Numerico Road Segmentation

Segmentation is the act or process of splitting into segments. In image processing the term may refer to splitting images into semantically coherent units, or in business dividing a consumer market into subsets of consumers based on some characteristics. In the context of traffic management and the prediction of incidents our objective is to partition the road network into some finite, and consistent road sections meeting certain criteria such that we can accurately and reliably predict incident risk.

At Numerico working with large geospatial datasets we are interested in sub-dividing large continuous networks such as a road transportation network into meaningful groupings of road sections. This discrete representation of a continuous system is a prerequisite to further analysis and modelling, where the requirements of our segmentation are dependent on the analysis or modelling we will perform. The discretisation of the system to segments allows us to derive the same features per segment, and so to fuse underlying data streams into a uniform input for the predictive algorithm.

Typically road networks will be evenly divided into sections at regular intervals by some marker to provide reference points, for example at every kilometer of road. These references are extremely useful for emergency services and maintenance engineers to direct them to specific points along the road where their presence is required. A naive segmentation approach could use these arbitrary intervals to divide the road network, however this does not account for the complexity of road sections for example at junctions where flows are related between different roads and on/off ramps. Our segmentation sought to overcome these drawbacks by creating logic to create road segments using information of the traffic flow direction, the density of induction loop sites, and the length of segments.

To enable meaningful incident risk prediction, it is necessary to have a segmentation that includes the entire road network. As a foundational segmentation we decided to use a segmentation provided by NWB in a shapefile that segmented the road based on road properties, in addition to this we then apply a second layer of logic to combine these segments.

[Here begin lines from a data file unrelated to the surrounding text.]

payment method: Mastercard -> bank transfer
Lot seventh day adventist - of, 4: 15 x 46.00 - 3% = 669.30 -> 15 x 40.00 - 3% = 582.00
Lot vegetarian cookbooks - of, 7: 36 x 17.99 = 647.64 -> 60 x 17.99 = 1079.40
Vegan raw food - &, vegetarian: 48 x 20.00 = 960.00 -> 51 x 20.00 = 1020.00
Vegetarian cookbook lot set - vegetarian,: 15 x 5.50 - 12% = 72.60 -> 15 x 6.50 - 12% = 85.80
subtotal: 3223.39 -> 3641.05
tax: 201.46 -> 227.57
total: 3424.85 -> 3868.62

The process of dividing a complex road network (see above) into meaningful groupings is non-trivial and required combining several data sources to achieve the desired outcome.

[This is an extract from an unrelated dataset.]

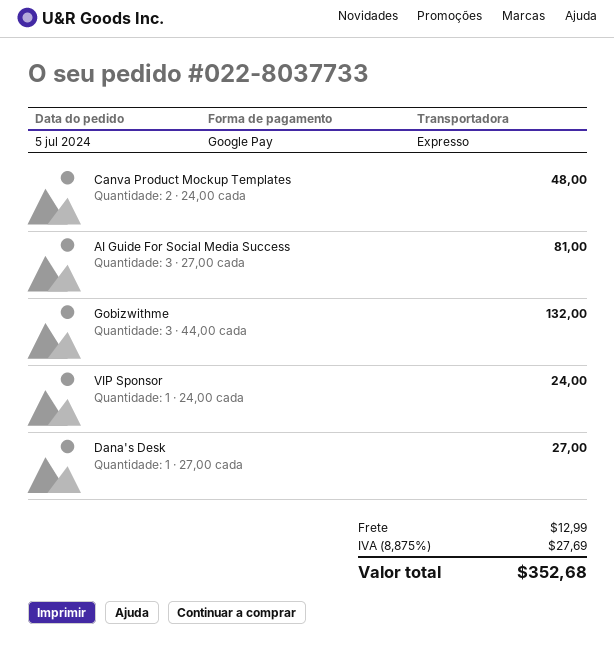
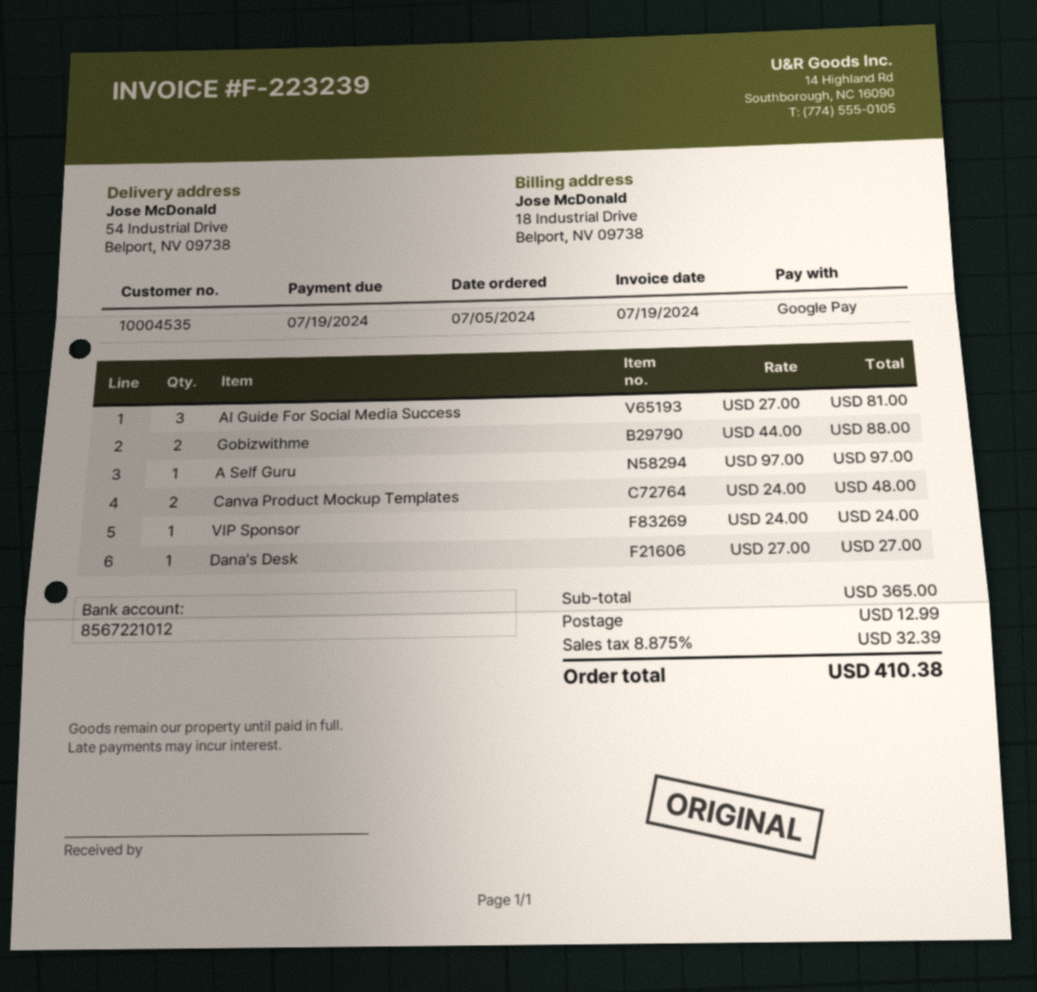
Gobizwithme: 3 x 44.00 = 132.00 -> 2 x 44.00 = 88.00
A Self Guru: none -> 1 x 97.00 = 97.00
tax: 8.875% = 27.69 -> 8.875% = 32.39
total: 352.68 -> 410.38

The required data came in several forms:

* An XML file with live induction loop locations – these data are updated every 4-5 days as measurement sites go on and offline.

* An ERSI shapefile of the road network – this file contains individual line segments with road features and is updated yearly.

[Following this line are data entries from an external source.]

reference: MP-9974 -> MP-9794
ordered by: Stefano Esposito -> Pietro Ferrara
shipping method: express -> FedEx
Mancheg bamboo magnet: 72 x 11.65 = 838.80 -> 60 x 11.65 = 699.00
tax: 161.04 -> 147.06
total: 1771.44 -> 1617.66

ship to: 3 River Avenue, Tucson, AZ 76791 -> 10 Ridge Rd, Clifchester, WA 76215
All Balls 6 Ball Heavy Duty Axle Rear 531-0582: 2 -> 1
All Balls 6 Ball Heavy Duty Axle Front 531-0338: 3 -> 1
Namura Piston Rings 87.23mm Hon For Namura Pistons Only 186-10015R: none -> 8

* An ERSI shapefile with directionality of roads encoded – this file gives information on travel time between parts of the network and importantly has directionality encoded.

The aim of our segmentation method was to join contiguous road sections with consistent traffic direction such that each segment contains a minimum of two measurement site locations, whilst minimising the overall segment length. In order to achieve this information from the above sources needed merging and rules defined for joining road sections.

Merging of geospatial data may be performed as a spatial join or an attribute level join with a primary key. For the data we were using we needed to perform spatial joins. The approach to our segmentation is described in the below steps:

  1. The XML file with induction loops was parsed and converted to the EPSG:28992 coordinate reference system. Measurement sites were assigned to road sections by creating a spatial buffer of 15 m around each measurement site, and finding roads that intersect with the location. The measurement site was allocated to the closest road section. The road network was then filtered to RWS managed roads and multisite locations analysed.
  2. A key challenge for us was in joining road sections with the same direction of travel, in order to do this we had to join two non-aligned shapefiles. To do this we took a spatial intersection and where the overlap of the two areas was greater than 10 % we inherited directionality into our road network. This gave us directions for most of our road sections, and for the remainder we searched neighbouring segments and iteratively assigned based on the cartesian products. This was repeated until no more segment directions could be assigned.
  3. The crucial step in this segmentation pipeline was to join contiguous segments to ensure all segments have at least two measurement sites. To do this we created an adjacency matrix using the directional information that gives us information on the upstream neighbours for each segment. Segments without neighbours were removed at this stage. Merging was then performed by joining segments first by choosing adjacent upstream segments with the minimum number of sites, and if two potential merging segments have the same number of sites to join the shorter of the two. This process was repeated iteratively on the whole network until no more merging could occur.
  4. Having at minimum two sites in a segment was a requirement since this is useful in looking at statistical aggregates of those two sites, and making difference calculations. A final step in our segmentation was to determine the order of the measurement sites with respect to the direction of travel. For this we measured from the start point of each segment the distance to each site and then established a site ordering by distance.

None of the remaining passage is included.